If confirmed by the Senate, Kagan, the 50-year-old U.S. solicitor general, would be the 112th justice to serve on the U.S. Supreme Court. She would fill the vacancy soon-to-be-left by retiring Associate Justice John Paul Stevens, 90, who has reliably provided the court's liberal bloc with a vote.
Replacing Stevens with Kagan is not expected to alter the ideological balance on the court. But observers note that since Kagan is just 50, the former Harvard Law School dean could be on the Supreme Court for decades to come.

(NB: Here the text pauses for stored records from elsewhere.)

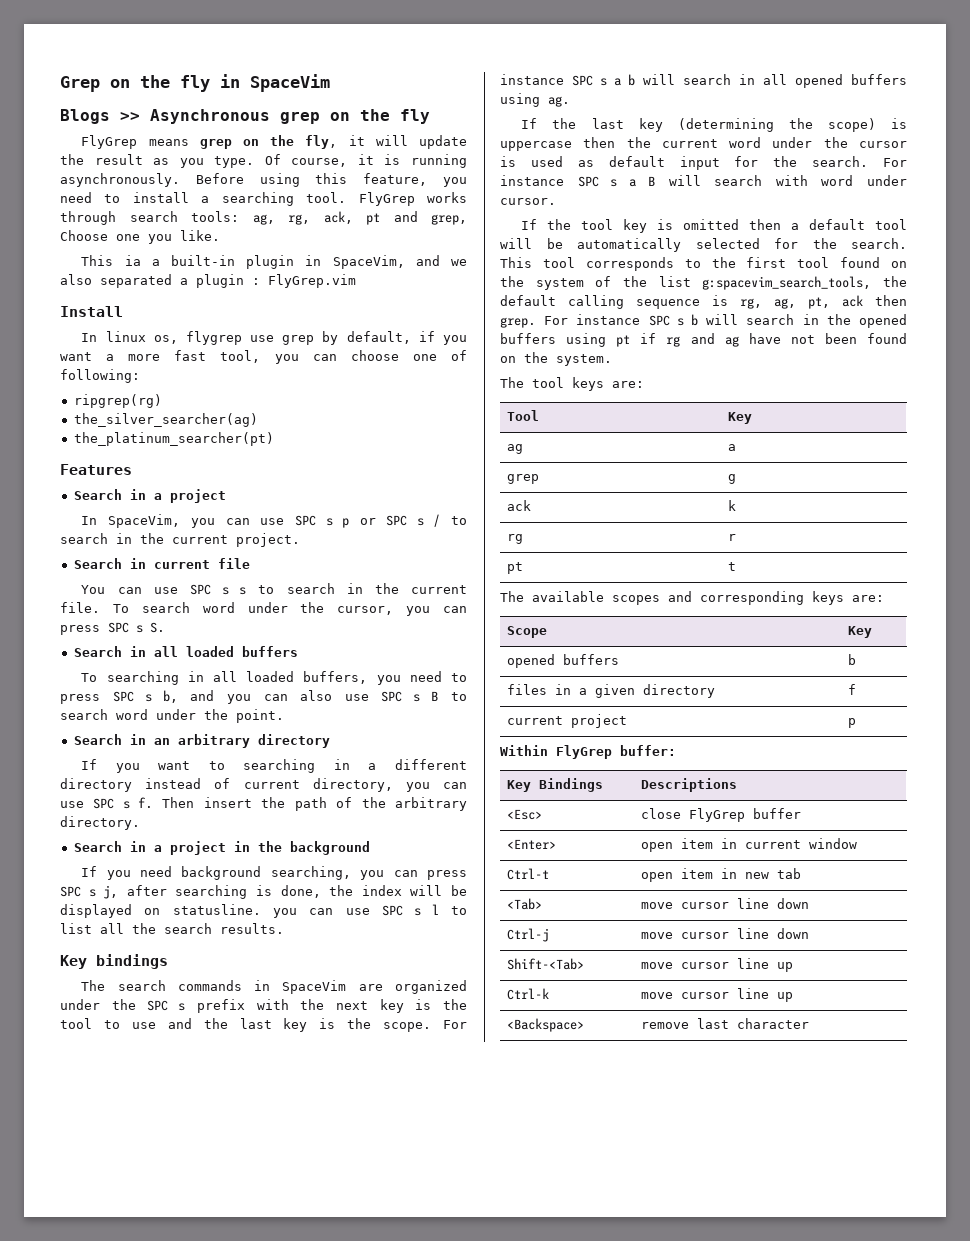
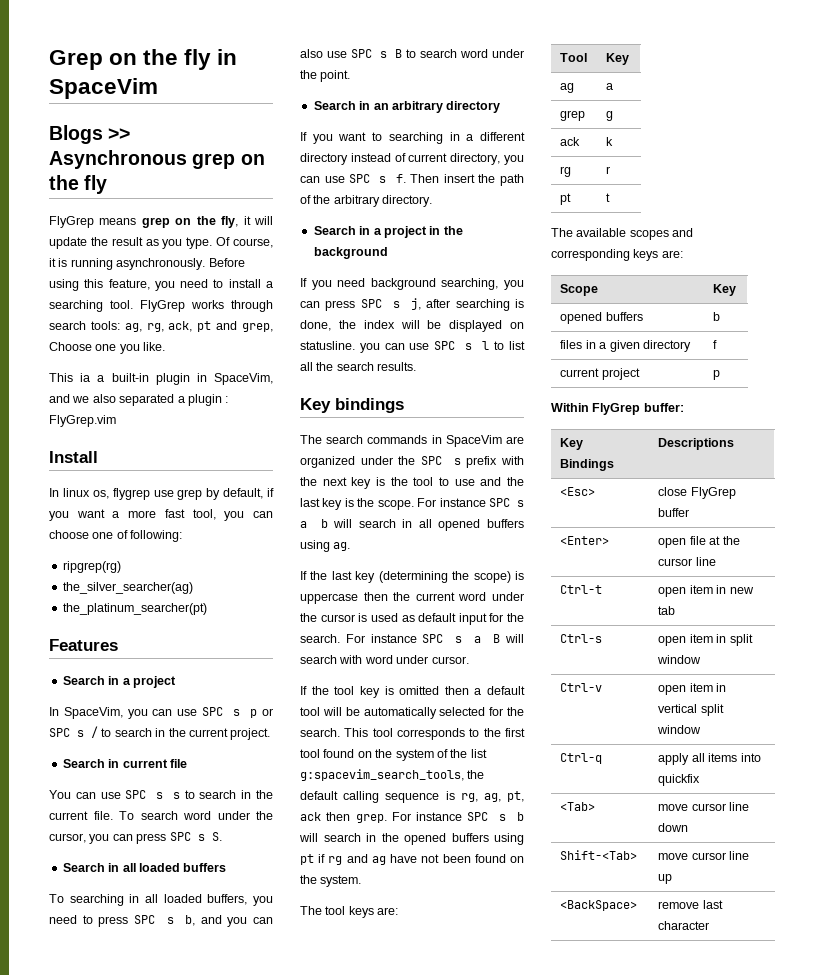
- <Enter> | open item in current window
+ <Enter> | open file at the cursor line
+ Ctrl-s | open item in split window
+ Ctrl-v | open item in vertical split window
+ Ctrl-q | apply all items into quickfix
- Ctrl-j | move cursor line down
- Ctrl-k | move cursor line up
- <Backspace> | remove last character
+ <BackSpace> | remove last character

She would be the fourth woman to serve on the Supreme Court, and the current panel's youngest member. If confirmed, Kagan would be the first U.S. Supreme Court justice since 1971 who has no judicial experience.
If confirmed, she would have to sit out on a bevy of cases because of her involvement with them as solicitor general. To serve as the Obama administration's voice before the U.S. Supreme Court as solicitor general, Kagan gained Senate confirmation last year, in a vote of 61 to 31.
She was one of the frontrunners in Obama's first pick to the Supreme Court last year, when he nominated Sonia Sotomayor, who served on the 2nd U.S. Circuit Court of Appeals before being confirmed by the Senate in August.
On the shortlist this time were 7th U.S. Circuit Court of Appeals Judge Diane Wood, 9th Circuit Judge Sidney Thomas and U.S. Court of Appeals for the District of Columbia Circuit Judge Merrick Garland.
Kagan has a history of serving in senior positions in Washington.
In 1993, then-Sen. Joseph Biden, D-Del., chairman of the Senate Judiciary Committee, hired her to serve as a special counsel during Senate confirmation proceedings for President Bill Clinton's first Supreme Court nominee, Ruth Bader Ginsburg.
Then, beginning in 1995, she worked in the Clinton administration as associate counsel and domestic policy adviser. She was nominated Clinton to the U.S. Court of Appeals for the District of Columbia, but Republicans stalled the nomination. She returned to Harvard a year later.
In 2003, Harvard's then-President Larry Summers, now director of the White House National Economic Council, named Kagan dean of Harvard Law School. Kagan and Obama were law school professors together at the University of Chicago in the early 1990s.